What needs to be done
Write out each line of the listing as it stands, without the images.

Input material
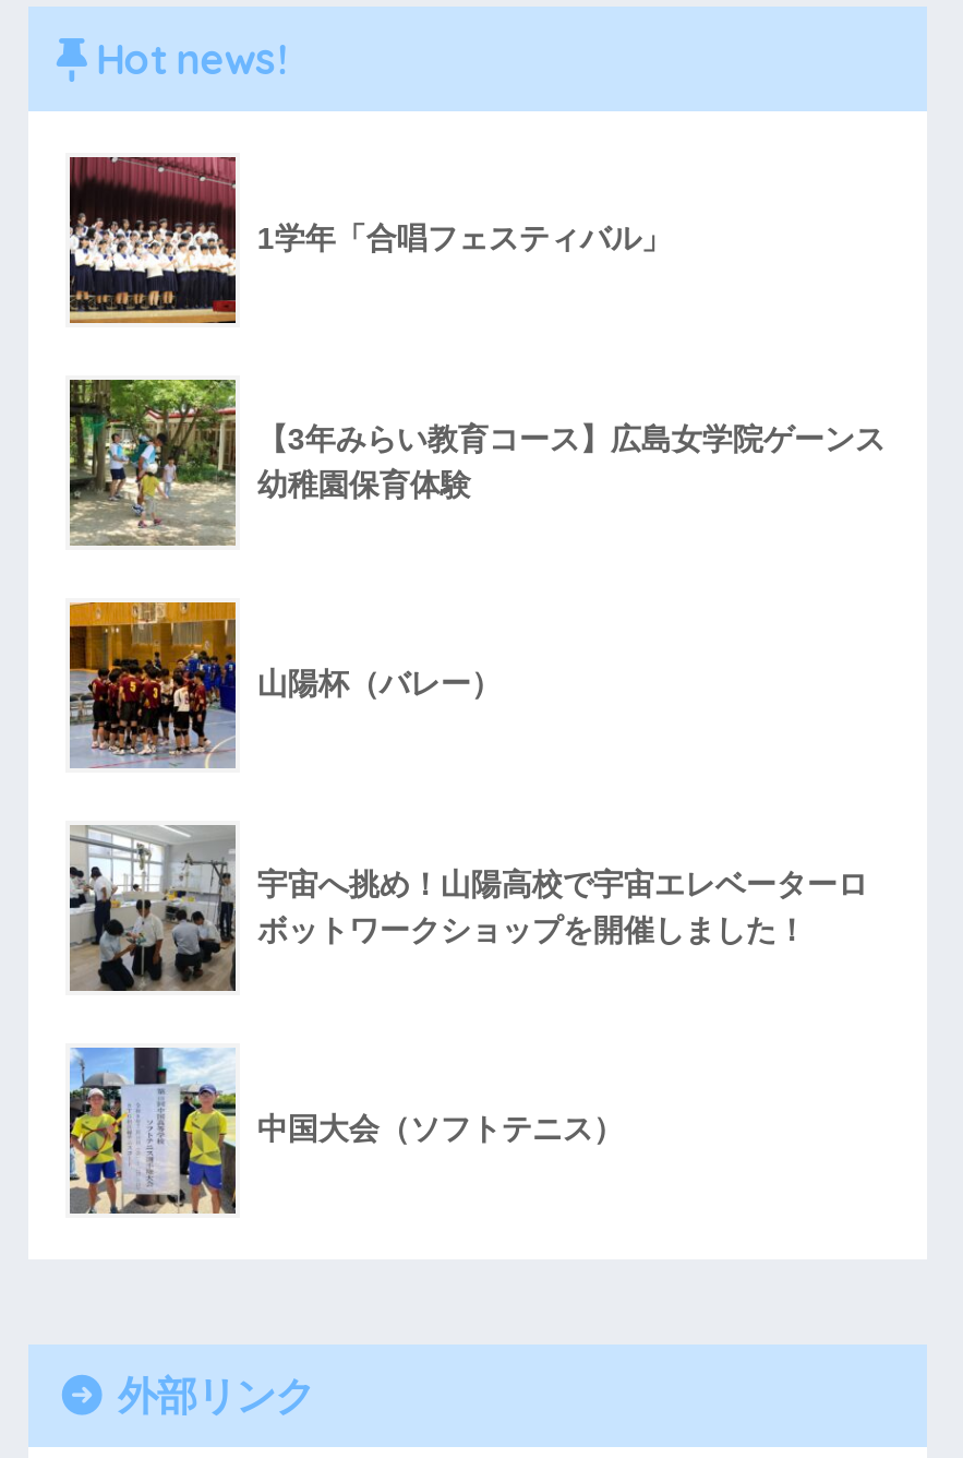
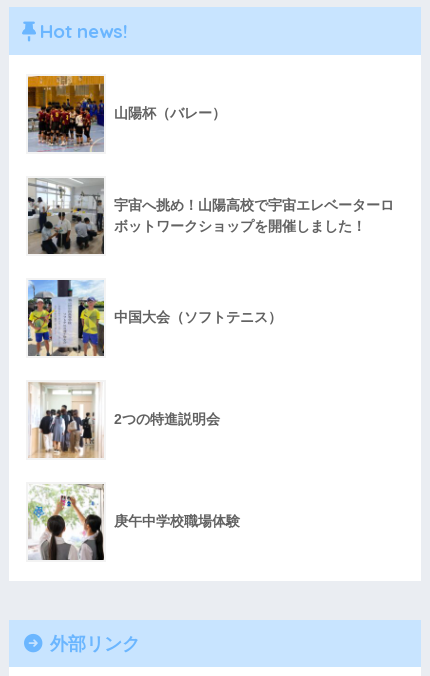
[68,155,672,325] [image] | 1学年「合唱フェスティバル」 -> none
[68,378,885,548] [image] | 【3年みらい教育コース】広島女学院ゲーンス | 幼稚園保育体験 -> none
moved [65,598,868,1146] -> [26,74,394,325]: [image] | 山陽杯（バレー） | 宇宙へ挑め！山陽高校で宇宙エレベーターロ | ボットワークショップを開催しました！ | 中国大会（ソフトテニス）
none -> [27,483,240,561] [image] | 庚午中学校職場体験
none -> [28,383,220,458] [image] | 2つの特進説明会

Response area
[68,155,672,325] [image] | 1学年「合唱フェスティバル」 -> none
[68,378,885,548] [image] | 【3年みらい教育コース】広島女学院ゲーンス | 幼稚園保育体験 -> none
moved [65,598,868,1146] -> [26,74,394,325]: [image] | 山陽杯（バレー） | 宇宙へ挑め！山陽高校で宇宙エレベーターロ | ボットワークショップを開催しました！ | 中国大会（ソフトテニス）
none -> [27,483,240,561] [image] | 庚午中学校職場体験
none -> [28,383,220,458] [image] | 2つの特進説明会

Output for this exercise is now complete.